Operation Diaries: Handling System Outages Caused by High Traffic Incidents on AWS Ch.6
CPU and EngineCPU
Apart from mismatching the target, our backend engineering supervisor impressively identified issues with the monitoring target.
It appeared that the alerts being triggered had no direct correlation with the service’s availability, leading him to question whether we were monitoring the wrong metrics.
This brought to light two different types of CPUs: the “general CPU” and the “EngineCPU.”
To clarify the difference between these two types of CPUs, one must first understand Redis’s Single Threaded Model.
This design essentially means that only one process in the system handles requests at a time.
The key point is that this design results in only one vCPU being utilized at a time.
As shown in Figure 1, the left side represents the system under full load. While the machine in use has two vCPUs available, the Redis process only utilizes one vCPU at a time.
Consequently, even though the vCPU used by the Redis process is at full load (around 90%), the second vCPU remains lightly utilized (around 10%, handling routine system tasks).
This leads to an overall CPU utilization of only about 50%.
Since observing the general CPU cannot accurately reflect Redis’s performance, EngineCPU directly measures the vCPU utilization by the Redis process, providing a clearer view of Redis’s behavior.
The right side of Figure 1 shows Redis in a normal operating state (with an EngineCPU utilization of 50%), where the overall CPU utilization is approximately 30%.

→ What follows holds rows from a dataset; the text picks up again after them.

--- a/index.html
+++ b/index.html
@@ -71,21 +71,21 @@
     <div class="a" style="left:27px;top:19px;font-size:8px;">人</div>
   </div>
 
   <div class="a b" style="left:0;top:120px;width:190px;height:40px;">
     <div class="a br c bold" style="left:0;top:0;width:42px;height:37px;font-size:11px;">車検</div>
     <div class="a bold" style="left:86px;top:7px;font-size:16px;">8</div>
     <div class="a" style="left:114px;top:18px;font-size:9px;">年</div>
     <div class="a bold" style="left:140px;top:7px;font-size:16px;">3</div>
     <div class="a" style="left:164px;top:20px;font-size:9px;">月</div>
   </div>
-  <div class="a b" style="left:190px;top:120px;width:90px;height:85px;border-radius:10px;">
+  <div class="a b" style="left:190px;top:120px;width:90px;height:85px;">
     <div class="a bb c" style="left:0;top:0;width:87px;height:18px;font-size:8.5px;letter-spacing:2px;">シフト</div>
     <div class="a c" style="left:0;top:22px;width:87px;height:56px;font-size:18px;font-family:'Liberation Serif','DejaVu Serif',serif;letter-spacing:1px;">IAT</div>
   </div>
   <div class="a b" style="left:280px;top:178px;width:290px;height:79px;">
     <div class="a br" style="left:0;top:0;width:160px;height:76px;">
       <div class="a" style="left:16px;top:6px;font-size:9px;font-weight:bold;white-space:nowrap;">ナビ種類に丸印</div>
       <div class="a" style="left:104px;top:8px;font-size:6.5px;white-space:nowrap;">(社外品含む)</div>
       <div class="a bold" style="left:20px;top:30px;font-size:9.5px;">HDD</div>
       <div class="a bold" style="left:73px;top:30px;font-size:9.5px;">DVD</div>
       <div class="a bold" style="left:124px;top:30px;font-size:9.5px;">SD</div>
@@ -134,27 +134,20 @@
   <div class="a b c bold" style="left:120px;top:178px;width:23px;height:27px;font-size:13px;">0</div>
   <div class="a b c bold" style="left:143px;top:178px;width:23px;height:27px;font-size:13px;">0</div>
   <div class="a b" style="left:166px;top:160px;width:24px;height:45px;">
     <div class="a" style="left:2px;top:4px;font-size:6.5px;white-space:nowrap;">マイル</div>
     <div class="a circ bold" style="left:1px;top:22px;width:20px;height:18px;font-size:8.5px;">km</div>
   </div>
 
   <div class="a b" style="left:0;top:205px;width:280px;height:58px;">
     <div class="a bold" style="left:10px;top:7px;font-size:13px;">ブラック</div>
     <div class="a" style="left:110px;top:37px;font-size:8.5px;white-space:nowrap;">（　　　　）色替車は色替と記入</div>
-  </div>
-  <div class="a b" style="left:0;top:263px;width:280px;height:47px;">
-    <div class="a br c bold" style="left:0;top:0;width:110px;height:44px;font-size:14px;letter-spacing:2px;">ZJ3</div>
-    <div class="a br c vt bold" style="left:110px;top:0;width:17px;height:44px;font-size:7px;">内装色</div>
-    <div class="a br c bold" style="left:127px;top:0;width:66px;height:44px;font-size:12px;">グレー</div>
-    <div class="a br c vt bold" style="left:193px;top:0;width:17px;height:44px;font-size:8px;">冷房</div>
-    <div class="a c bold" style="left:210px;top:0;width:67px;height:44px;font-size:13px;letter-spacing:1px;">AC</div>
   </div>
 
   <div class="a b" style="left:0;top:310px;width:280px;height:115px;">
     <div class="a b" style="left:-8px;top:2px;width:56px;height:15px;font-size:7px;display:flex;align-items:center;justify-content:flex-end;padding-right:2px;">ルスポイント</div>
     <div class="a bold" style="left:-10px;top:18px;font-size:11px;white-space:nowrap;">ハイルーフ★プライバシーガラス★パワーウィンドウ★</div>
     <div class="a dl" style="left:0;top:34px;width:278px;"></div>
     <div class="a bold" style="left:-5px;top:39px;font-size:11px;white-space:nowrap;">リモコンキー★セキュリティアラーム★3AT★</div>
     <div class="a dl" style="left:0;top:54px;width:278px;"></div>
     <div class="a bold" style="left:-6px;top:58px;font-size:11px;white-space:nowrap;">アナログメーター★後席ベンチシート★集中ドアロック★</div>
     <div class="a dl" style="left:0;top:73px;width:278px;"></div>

These observations are consistent with Redis’s Single Threaded Model and can be confirmed through real-world monitoring data, as shown in Figures 2 and 3:
In Figure 2, the blue line represents EngineCPUUtilization, while the red line represents CPUUtilization. When the EngineCPU utilization approaches 100%, the CPU utilization remains around 50%, consistent with expectations.
In Figure 3, the gray and purple lines represent EngineCPUUtilization, while the red and blue lines represent CPUUtilization (with two lines due to two shards).

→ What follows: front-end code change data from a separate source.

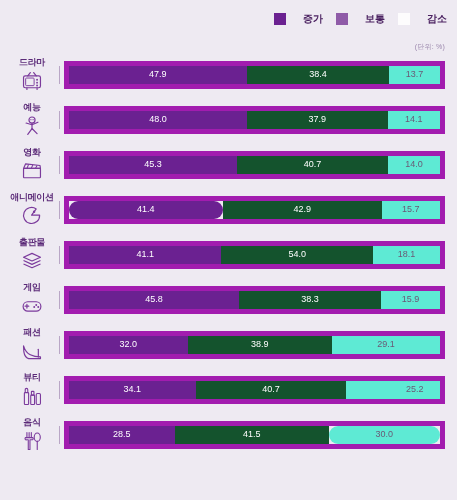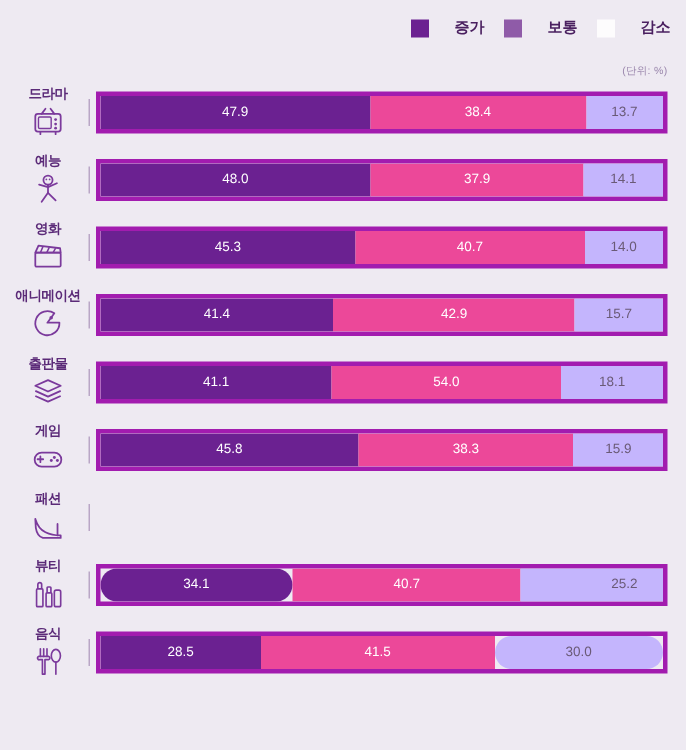--- a/index.html
+++ b/index.html
@@ -108,36 +108,36 @@
     height: 18px;
     background: #B9A6C6;
   }
 
   
   .bar {
     flex: 1 1 auto;
     height: 28px;
     display: flex;
     margin-right: 12px;
-    border: 3px solid #a21caf;
+    border: 5px solid #a21caf;
     overflow: hidden;
   }
   .seg {
     display: flex;
     align-items: center;
     justify-content: center;
     font-size: 9px;
     line-height: 1;
     height: 100%;
     overflow: hidden;
     white-space: nowrap;
   }
   .seg-inc { background: #6B2191; color: #FFFFFF; }
-  .seg-avg { background: #ec4899; color: #FFFFFF; }
-  .seg-dec { background: #c4b5fd; color: #6A5A76; }
+  .seg-avg { background: #14532d; color: #FFFFFF; }
+  .seg-dec { background: #5eead4; color: #6A5A76; }
 </style>
 </head>
 <body>
 
 <div class="legend">
   <div class="legend-item">
     <span class="legend-swatch" style="background: rgb(107, 33, 145);"></span>
     <span class="legend-label">증가</span>
   </div>
   <div class="legend-item">
@@ -205,21 +205,21 @@
       <div class="cat">
         <div class="cat-label">애니메이션</div>
         <div class="cat-icon">
           <svg viewBox="0 0 26 26">
             <use href="#ic-animation-face-icon"></use>
           </svg>
         </div>
         <span class="tick"></span>
       </div>
       <div class="bar">
-        <div class="seg seg-inc" style="width: 41.4%;">41.4</div>
+        <div class="seg seg-inc" style="width: 41.4%; border-radius: 11px;">41.4</div>
         <div class="seg seg-avg" style="width: 42.9%;">42.9</div>
         <div class="seg seg-dec" style="width: 15.7%;">15.7</div>
       </div>
     </div>
     <div class="row">
       <div class="cat">
         <div class="cat-label">출판물</div>
         <div class="cat-icon">
           <svg viewBox="0 0 26 26">
             <use href="#ic-books-icon"></use>
@@ -252,33 +252,38 @@
     <div class="row">
       <div class="cat">
         <div class="cat-label">패션</div>
         <div class="cat-icon">
           <svg viewBox="0 0 26 26">
             <use href="#ic-high-heel-icon"></use>
           </svg>
         </div>
         <span class="tick"></span>
       </div>
+      <div class="bar">
+        <div class="seg seg-inc" style="width: 32%;">32.0</div>
+        <div class="seg seg-avg" style="width: 38.9%;">38.9</div>
+        <div class="seg seg-dec" style="width: 29.1%;">29.1</div>
+      </div>
     </div>
     <div class="row">
       <div class="cat">
         <div class="cat-label">뷰티</div>
         <div class="cat-icon">
           <svg viewBox="0 0 26 26">
             <use href="#ic-cosmetics-icon"></use>
           </svg>
         </div>
         <span class="tick"></span>
       </div>
       <div class="bar">
-        <div class="seg seg-inc" style="width: 34.1%; border-radius: 13px;">34.1</div>
+        <div class="seg seg-inc" style="width: 34.1%;">34.1</div>
         <div class="seg seg-avg" style="width: 40.7%;">40.7</div>
         <div class="seg seg-dec" style="width: 25.2%; padding-left: 43px;">25.2</div>
       </div>
     </div>
     <div class="row">
       <div class="cat">
         <div class="cat-label">음식</div>
         <div class="cat-icon">
           <svg viewBox="0 0 26 26">
             <use href="#ic-cutlery-icon"></use>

When EngineCPU utilization is at 50%, CPU utilization hovers around 30%, again meeting expectations.
Setting Monitoring Criteria
With these observations aligning with expectations, we can set related monitoring items. For example:
• If EngineCPUUtilization exceeds 90%, significant delays or database traffic (that should have been handled by the cache) may occur. Alerts should be configured at this threshold.
• Correspondingly, the CPUUtilization threshold might be set around 50%.
Future Prospects
Ideally, we hope ElastiCache could achieve automatic scaling like RDS.
According to the official documentation, this requires Redis Engine 6.0 or higher, while we are currently using version 4.x, which lacks such features.
However, this provides a potential solution. When encountering performance bottlenecks, instead of merely upgrading the machine tier or adding shards, upgrading the engine version and enabling auto-scaling could become a viable option.
Takeaways for SRE
From ElastiCache monitoring adjustments, it’s clear that SREs need a certain level of understanding about the service itself to establish proper monitoring standards.
While this may seem daunting, we learned these principles by studying documentation when facing related incidents.
Therefore, there’s no need to master all the details upfront. Simply maintaining a willingness and passion for diving deeper when needed is sufficient.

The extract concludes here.